Work to be completed: Give the number of lines in the records below that include "subtotal", and nothing more.

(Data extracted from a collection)
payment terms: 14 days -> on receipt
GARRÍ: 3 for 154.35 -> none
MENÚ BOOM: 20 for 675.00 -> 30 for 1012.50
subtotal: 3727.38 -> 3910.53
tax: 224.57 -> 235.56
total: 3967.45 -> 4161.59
...
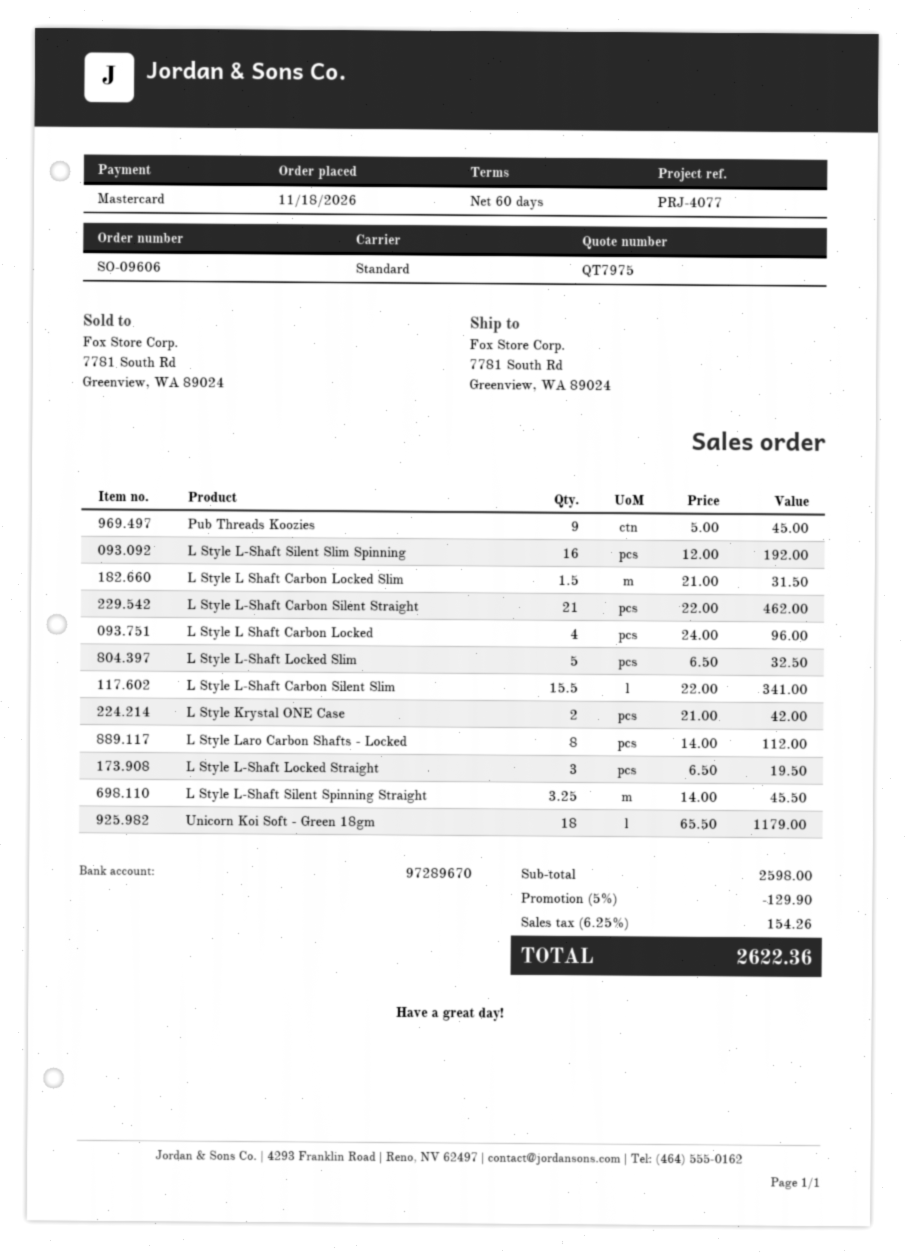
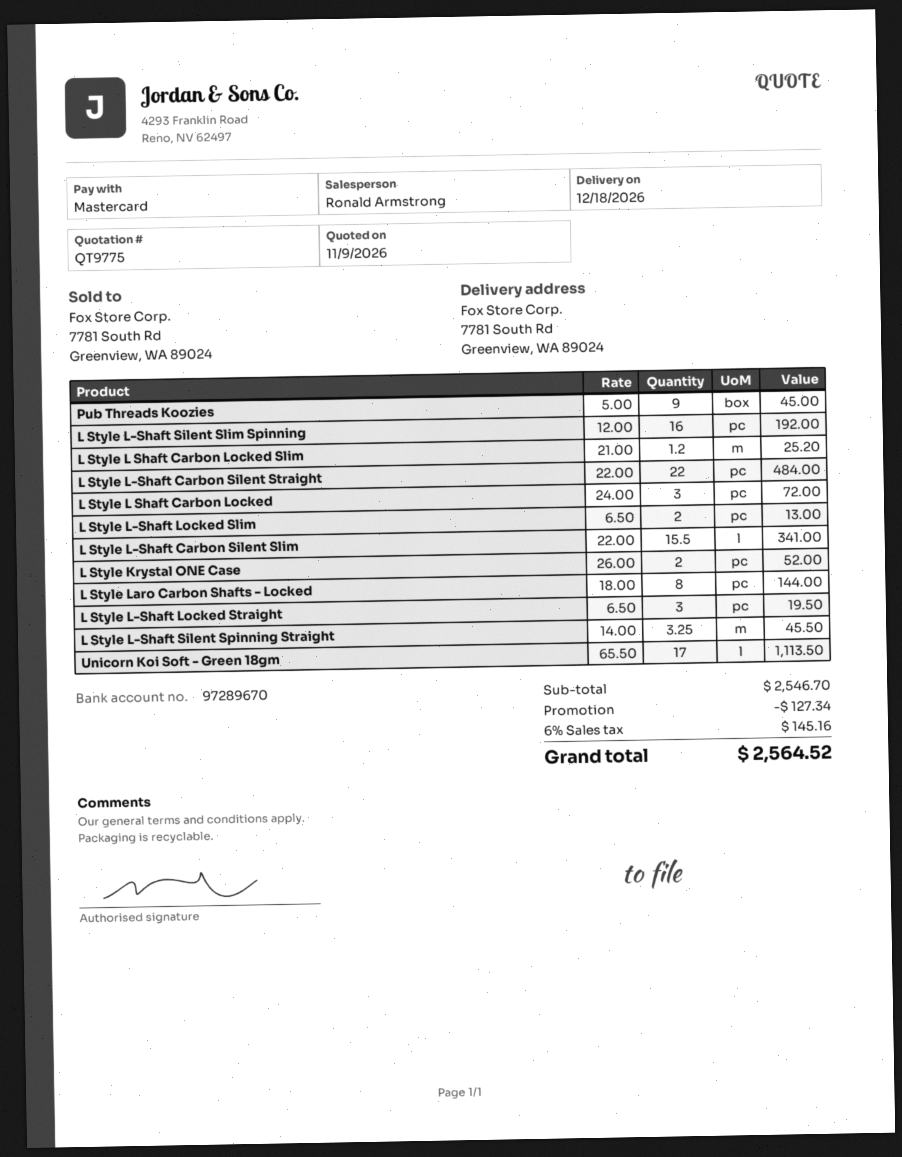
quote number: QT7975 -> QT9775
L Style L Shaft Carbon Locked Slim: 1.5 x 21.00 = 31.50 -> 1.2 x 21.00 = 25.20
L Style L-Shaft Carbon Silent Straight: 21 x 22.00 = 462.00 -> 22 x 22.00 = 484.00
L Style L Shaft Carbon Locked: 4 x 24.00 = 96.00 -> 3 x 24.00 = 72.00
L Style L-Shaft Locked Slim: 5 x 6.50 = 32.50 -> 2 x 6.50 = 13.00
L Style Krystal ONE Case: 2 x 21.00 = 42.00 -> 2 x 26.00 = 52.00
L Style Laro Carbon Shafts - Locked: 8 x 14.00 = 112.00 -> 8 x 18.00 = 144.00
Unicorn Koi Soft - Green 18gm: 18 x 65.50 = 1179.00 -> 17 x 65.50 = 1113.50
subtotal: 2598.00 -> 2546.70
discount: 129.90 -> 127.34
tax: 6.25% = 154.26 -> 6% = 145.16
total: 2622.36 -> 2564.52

Solved exercise: 2